Work to complete: Check each line of the listing below for the string "Länder", and copy the ones that have it.

Supplied records:
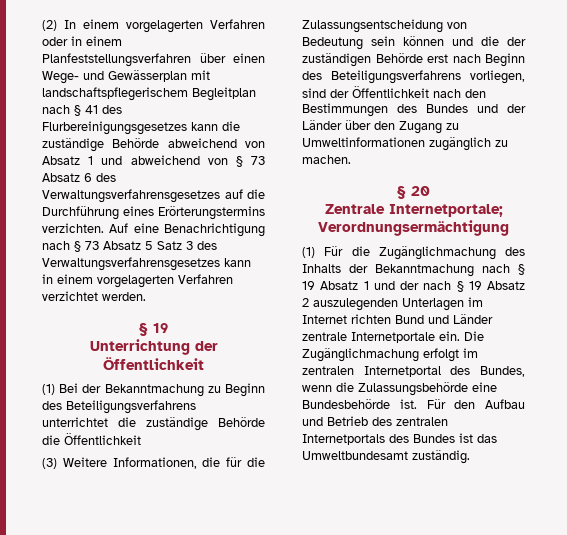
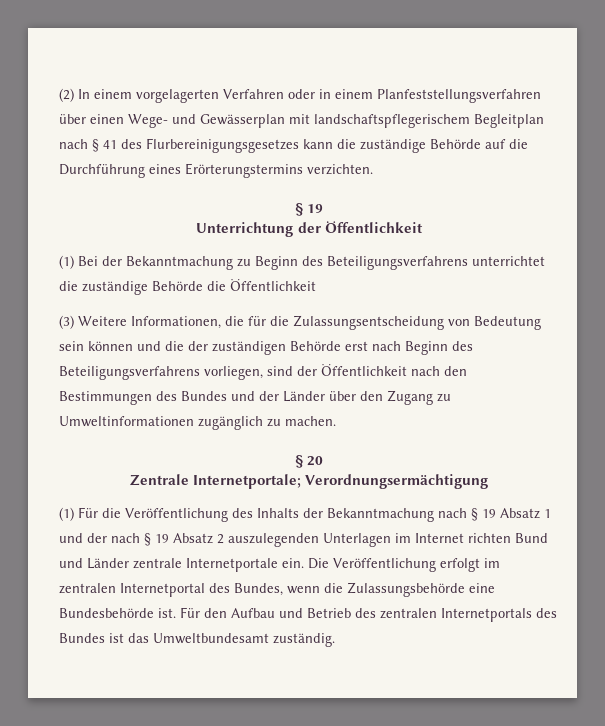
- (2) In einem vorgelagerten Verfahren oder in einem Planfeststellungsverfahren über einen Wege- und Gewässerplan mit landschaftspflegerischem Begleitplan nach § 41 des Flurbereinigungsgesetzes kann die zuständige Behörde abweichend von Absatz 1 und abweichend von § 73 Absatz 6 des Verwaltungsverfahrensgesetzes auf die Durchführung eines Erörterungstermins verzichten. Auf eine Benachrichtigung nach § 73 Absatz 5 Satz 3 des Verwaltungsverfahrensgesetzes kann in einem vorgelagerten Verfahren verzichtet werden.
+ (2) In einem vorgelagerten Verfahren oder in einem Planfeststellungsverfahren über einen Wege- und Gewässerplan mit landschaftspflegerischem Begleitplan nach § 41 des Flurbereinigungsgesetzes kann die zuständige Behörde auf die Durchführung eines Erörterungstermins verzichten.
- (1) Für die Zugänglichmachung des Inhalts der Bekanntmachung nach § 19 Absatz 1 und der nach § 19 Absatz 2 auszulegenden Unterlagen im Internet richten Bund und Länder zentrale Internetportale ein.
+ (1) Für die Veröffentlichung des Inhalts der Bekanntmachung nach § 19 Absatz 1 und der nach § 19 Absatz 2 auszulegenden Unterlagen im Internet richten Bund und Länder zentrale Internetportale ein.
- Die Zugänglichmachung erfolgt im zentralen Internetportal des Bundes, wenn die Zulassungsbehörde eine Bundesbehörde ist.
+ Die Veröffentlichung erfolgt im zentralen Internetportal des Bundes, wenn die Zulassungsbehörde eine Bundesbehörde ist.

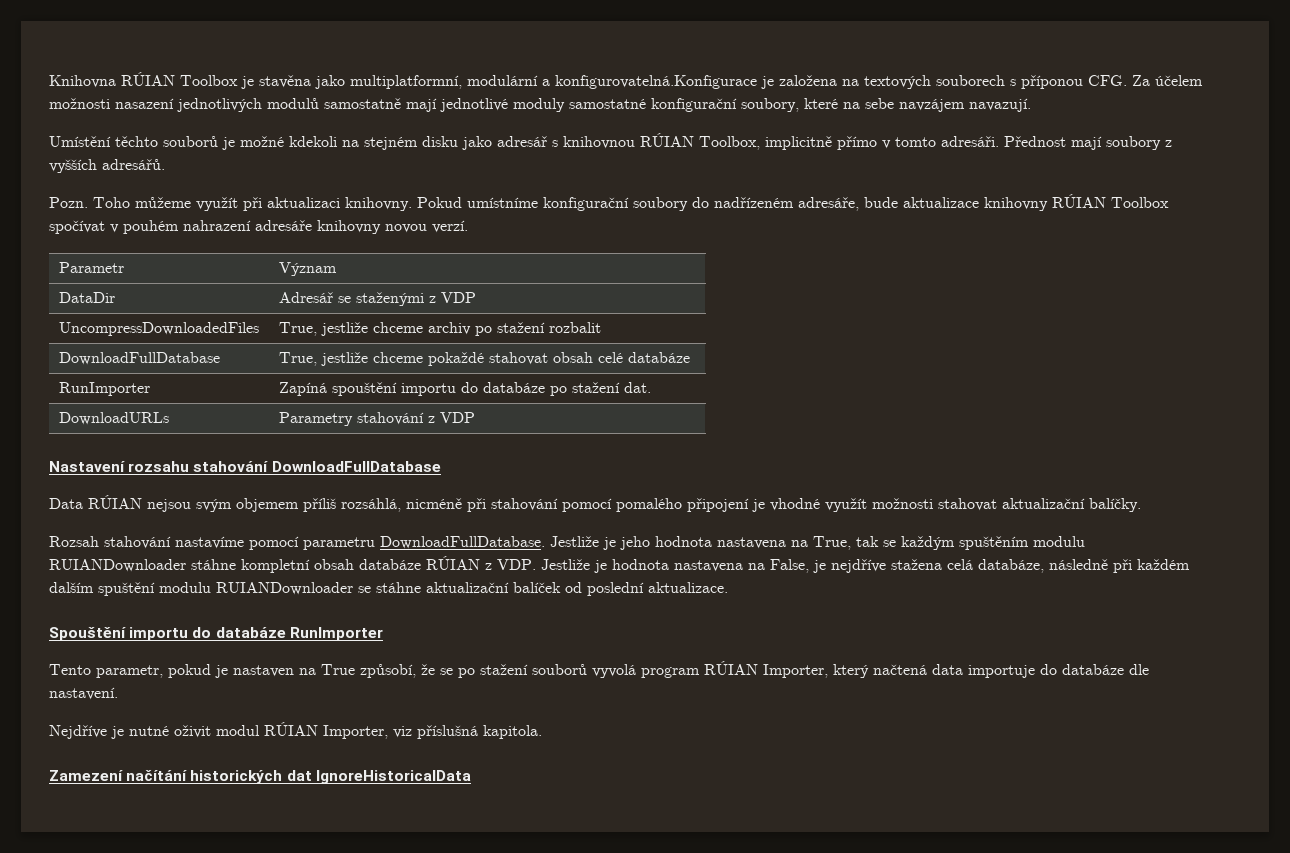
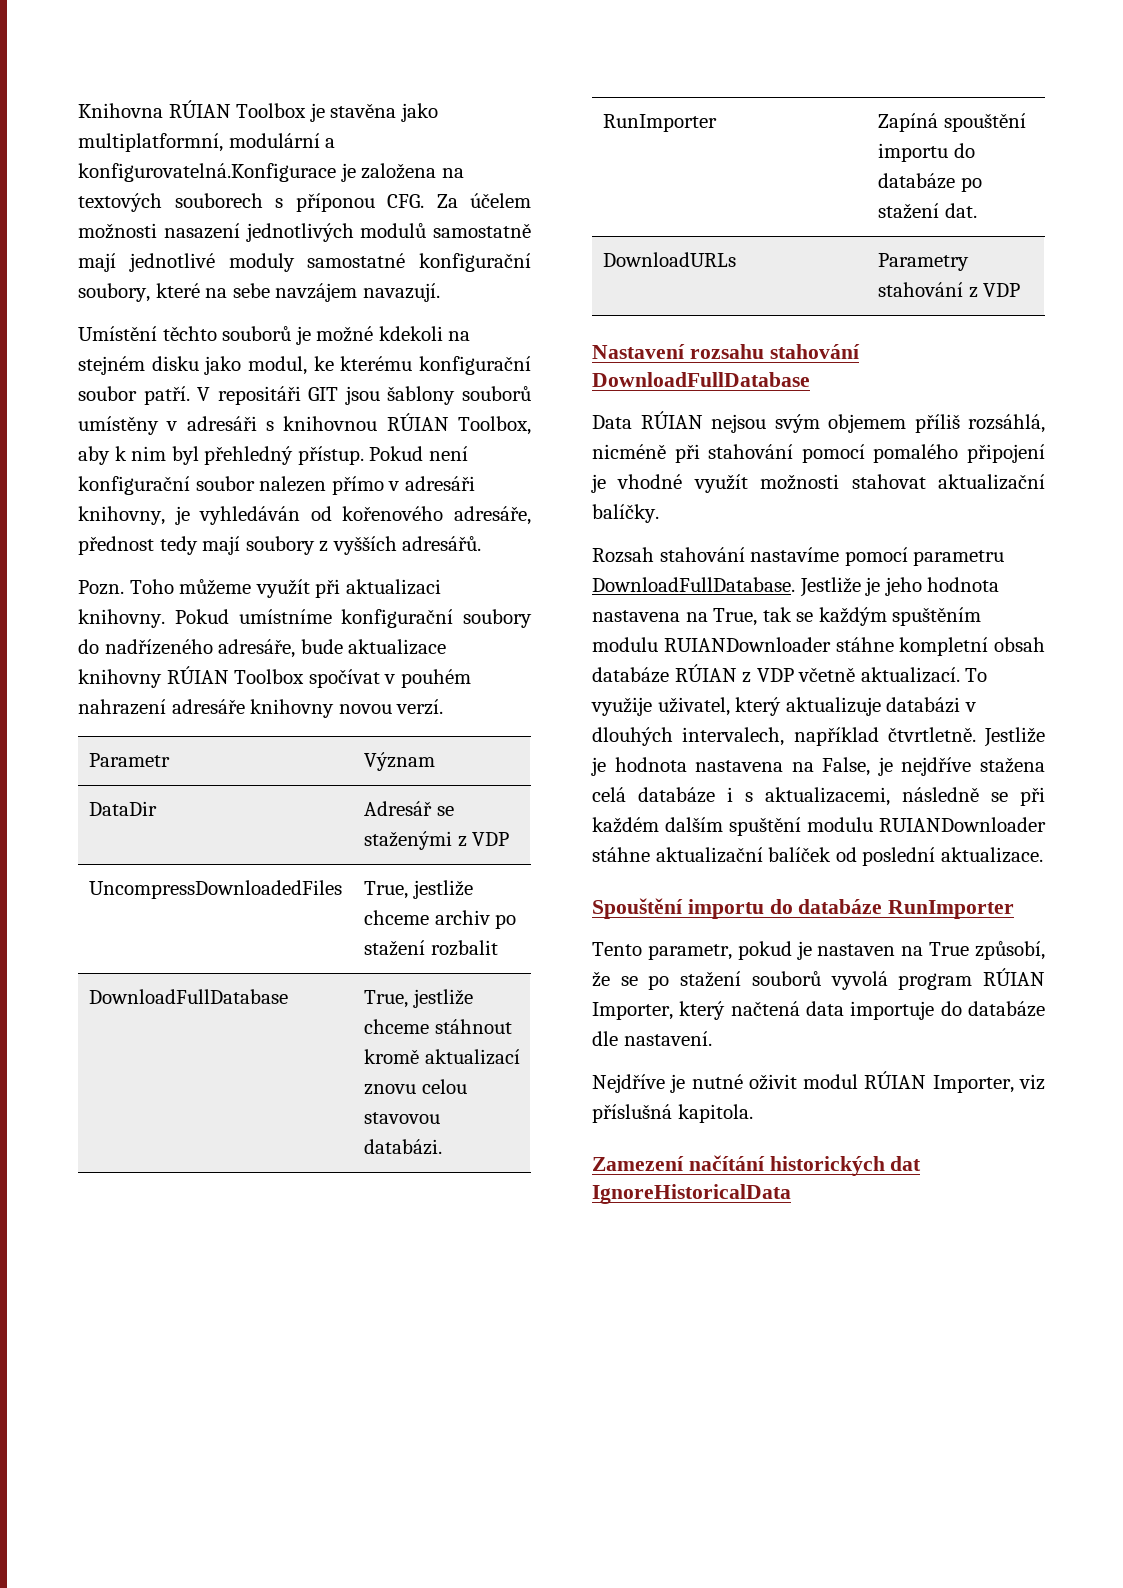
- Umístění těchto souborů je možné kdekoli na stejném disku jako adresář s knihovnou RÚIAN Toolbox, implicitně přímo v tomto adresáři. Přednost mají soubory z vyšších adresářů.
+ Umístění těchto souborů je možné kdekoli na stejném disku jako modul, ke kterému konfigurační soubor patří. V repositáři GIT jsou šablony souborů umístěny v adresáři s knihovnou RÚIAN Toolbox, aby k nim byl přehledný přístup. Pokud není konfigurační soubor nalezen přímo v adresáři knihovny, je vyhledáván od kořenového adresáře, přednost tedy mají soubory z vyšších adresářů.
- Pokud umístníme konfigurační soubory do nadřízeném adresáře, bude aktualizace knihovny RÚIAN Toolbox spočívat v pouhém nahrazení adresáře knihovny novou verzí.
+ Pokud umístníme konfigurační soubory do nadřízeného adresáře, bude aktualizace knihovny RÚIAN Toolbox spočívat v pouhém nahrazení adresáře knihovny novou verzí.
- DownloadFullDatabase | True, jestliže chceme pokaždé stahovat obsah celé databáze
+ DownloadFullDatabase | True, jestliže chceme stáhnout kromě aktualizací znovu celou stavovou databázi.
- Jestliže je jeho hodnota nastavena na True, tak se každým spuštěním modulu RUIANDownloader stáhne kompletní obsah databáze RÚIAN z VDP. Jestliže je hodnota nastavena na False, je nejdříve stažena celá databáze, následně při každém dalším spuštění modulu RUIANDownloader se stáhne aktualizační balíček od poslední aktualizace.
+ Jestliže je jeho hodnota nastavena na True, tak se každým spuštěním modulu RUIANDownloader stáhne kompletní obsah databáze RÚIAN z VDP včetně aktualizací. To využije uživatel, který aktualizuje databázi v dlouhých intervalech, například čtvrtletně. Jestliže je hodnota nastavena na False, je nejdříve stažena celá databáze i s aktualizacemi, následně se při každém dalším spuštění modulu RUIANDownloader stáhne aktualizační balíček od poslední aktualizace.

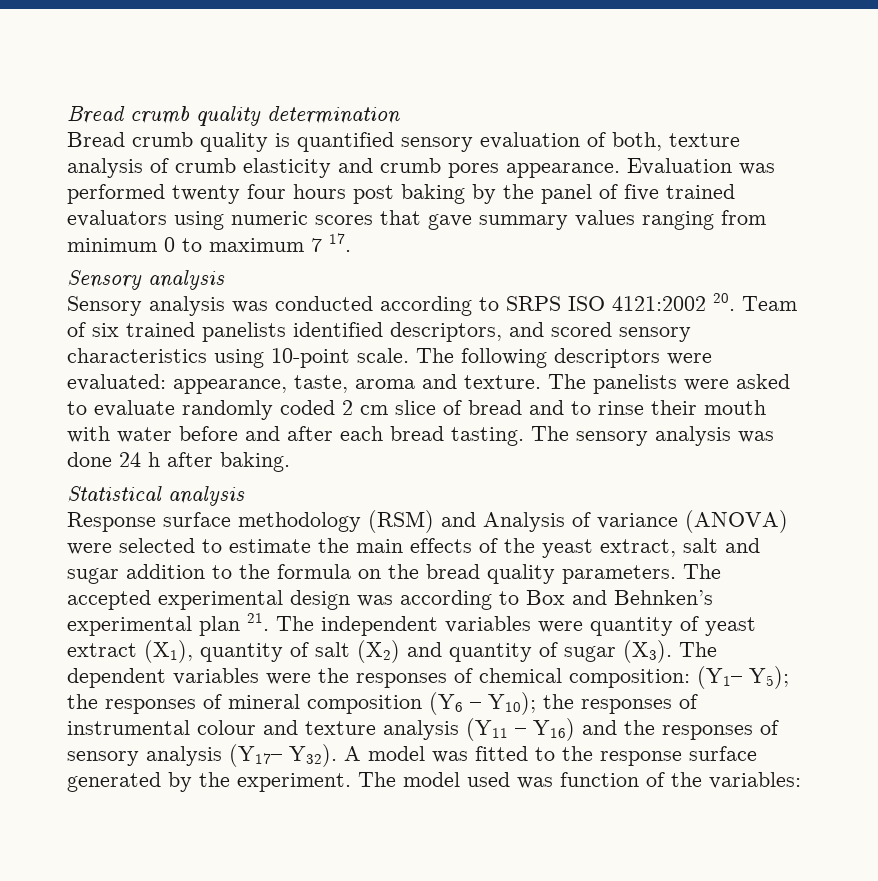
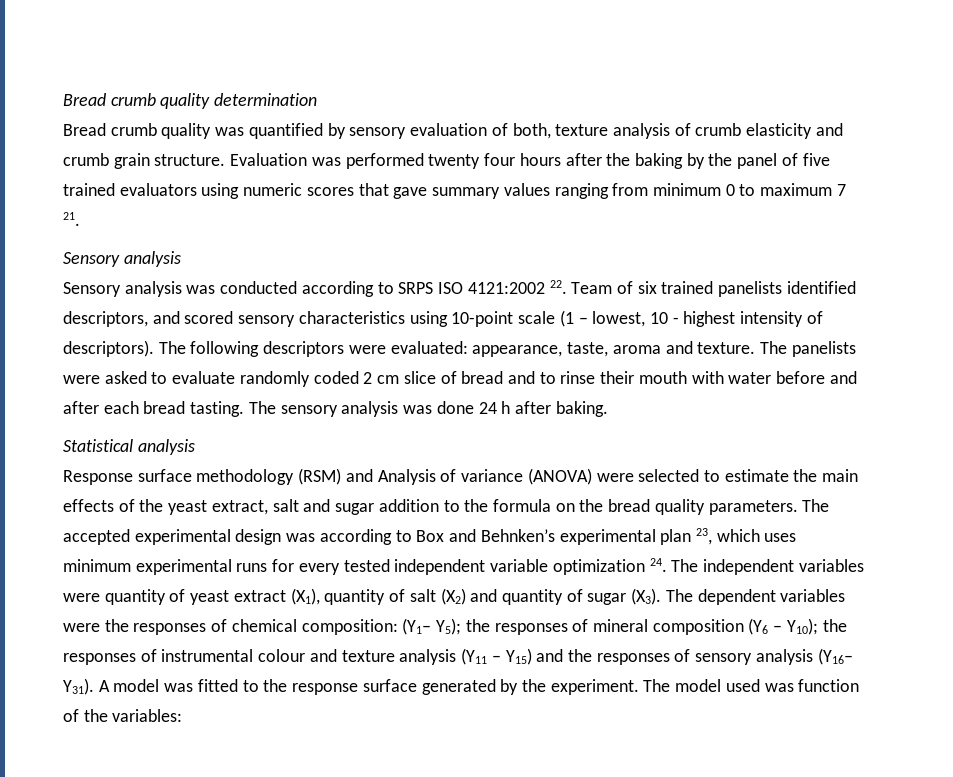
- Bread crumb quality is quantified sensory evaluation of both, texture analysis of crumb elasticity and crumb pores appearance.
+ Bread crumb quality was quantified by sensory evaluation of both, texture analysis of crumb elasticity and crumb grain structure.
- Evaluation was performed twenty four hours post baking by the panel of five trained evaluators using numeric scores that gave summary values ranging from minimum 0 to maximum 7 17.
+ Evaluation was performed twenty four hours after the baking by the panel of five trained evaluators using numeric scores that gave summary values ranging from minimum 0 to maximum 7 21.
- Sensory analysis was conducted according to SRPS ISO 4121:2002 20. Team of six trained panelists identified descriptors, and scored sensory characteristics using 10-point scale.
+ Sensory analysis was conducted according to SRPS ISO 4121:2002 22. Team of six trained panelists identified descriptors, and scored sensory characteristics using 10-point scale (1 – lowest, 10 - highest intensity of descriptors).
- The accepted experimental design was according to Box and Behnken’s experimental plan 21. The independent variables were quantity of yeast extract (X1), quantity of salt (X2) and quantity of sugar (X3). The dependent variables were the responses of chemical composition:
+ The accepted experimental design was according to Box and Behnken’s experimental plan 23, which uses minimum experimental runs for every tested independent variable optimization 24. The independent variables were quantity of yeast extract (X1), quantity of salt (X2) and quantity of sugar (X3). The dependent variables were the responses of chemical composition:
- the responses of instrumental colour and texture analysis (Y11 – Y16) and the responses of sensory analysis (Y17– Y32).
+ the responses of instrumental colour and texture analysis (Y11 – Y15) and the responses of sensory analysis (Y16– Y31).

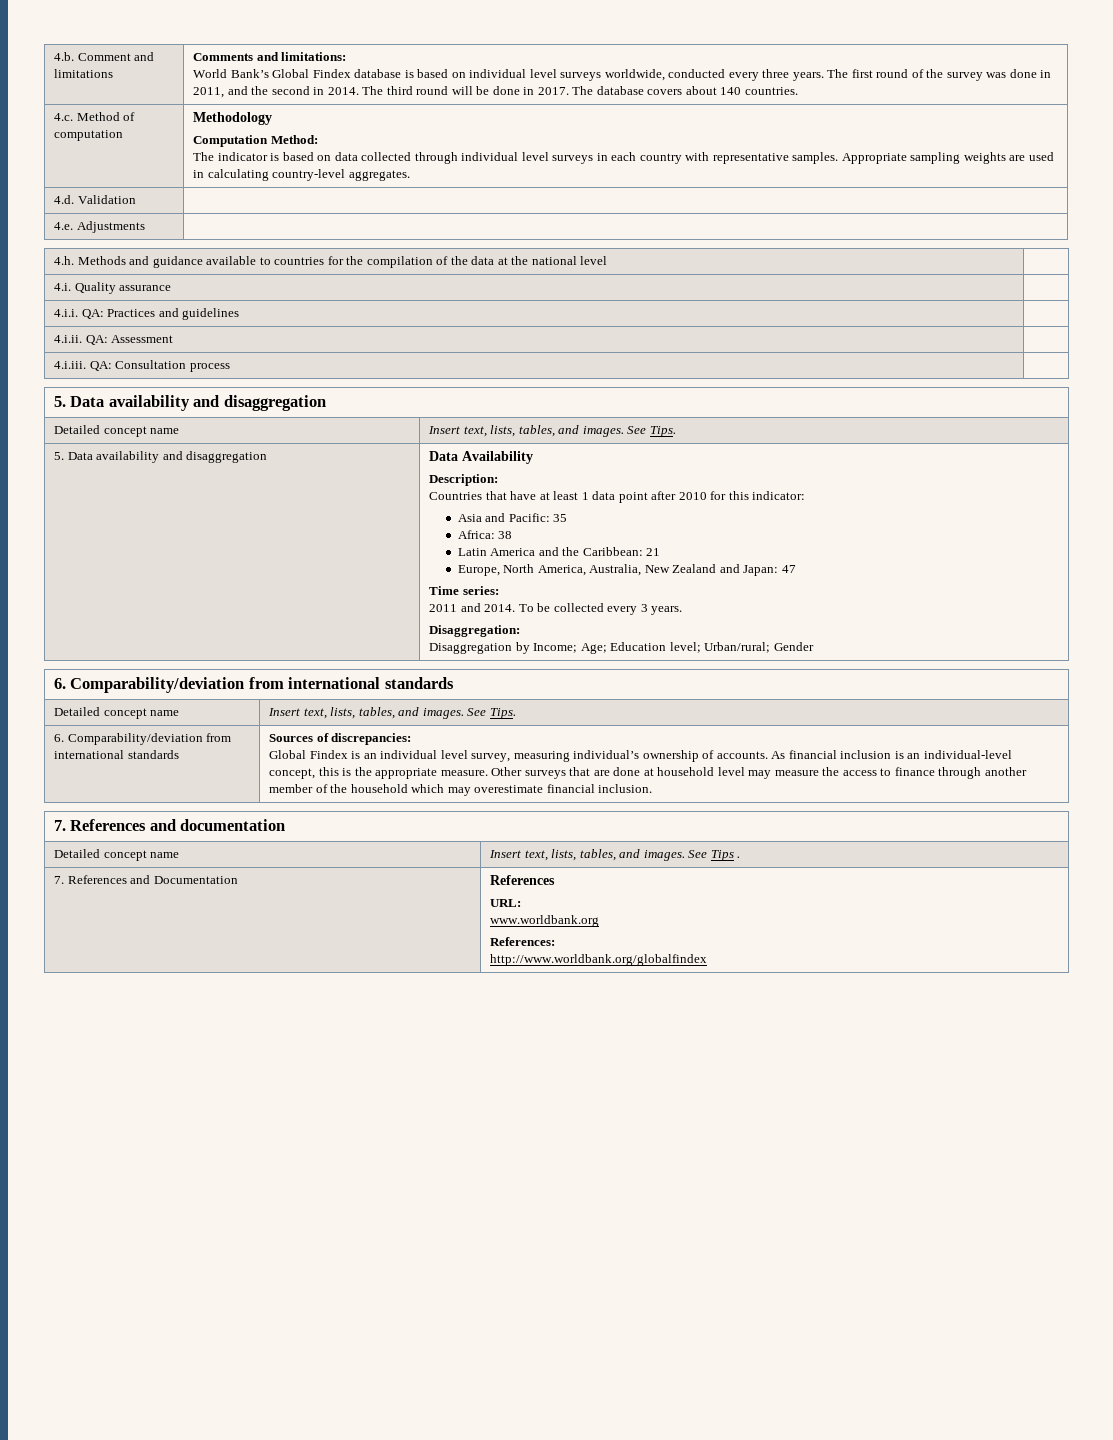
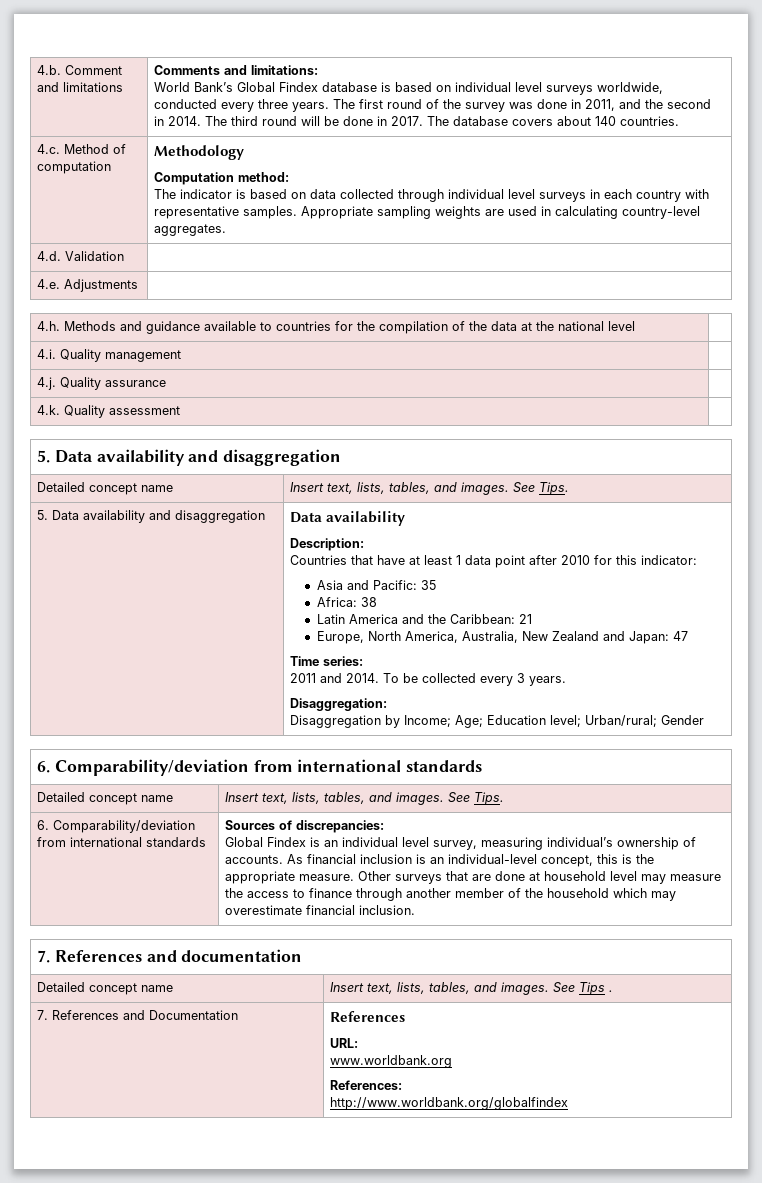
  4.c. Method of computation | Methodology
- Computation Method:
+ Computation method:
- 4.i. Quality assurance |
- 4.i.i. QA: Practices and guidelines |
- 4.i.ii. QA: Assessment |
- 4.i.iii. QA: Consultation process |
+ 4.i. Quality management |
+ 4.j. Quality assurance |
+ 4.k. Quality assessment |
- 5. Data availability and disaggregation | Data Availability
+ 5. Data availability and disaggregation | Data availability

Worked solution:
- (1) Für die Zugänglichmachung des Inhalts der Bekanntmachung nach § 19 Absatz 1 und der nach § 19 Absatz 2 auszulegenden Unterlagen im Internet richten Bund und Länder zentrale Internetportale ein.
+ (1) Für die Veröffentlichung des Inhalts der Bekanntmachung nach § 19 Absatz 1 und der nach § 19 Absatz 2 auszulegenden Unterlagen im Internet richten Bund und Länder zentrale Internetportale ein.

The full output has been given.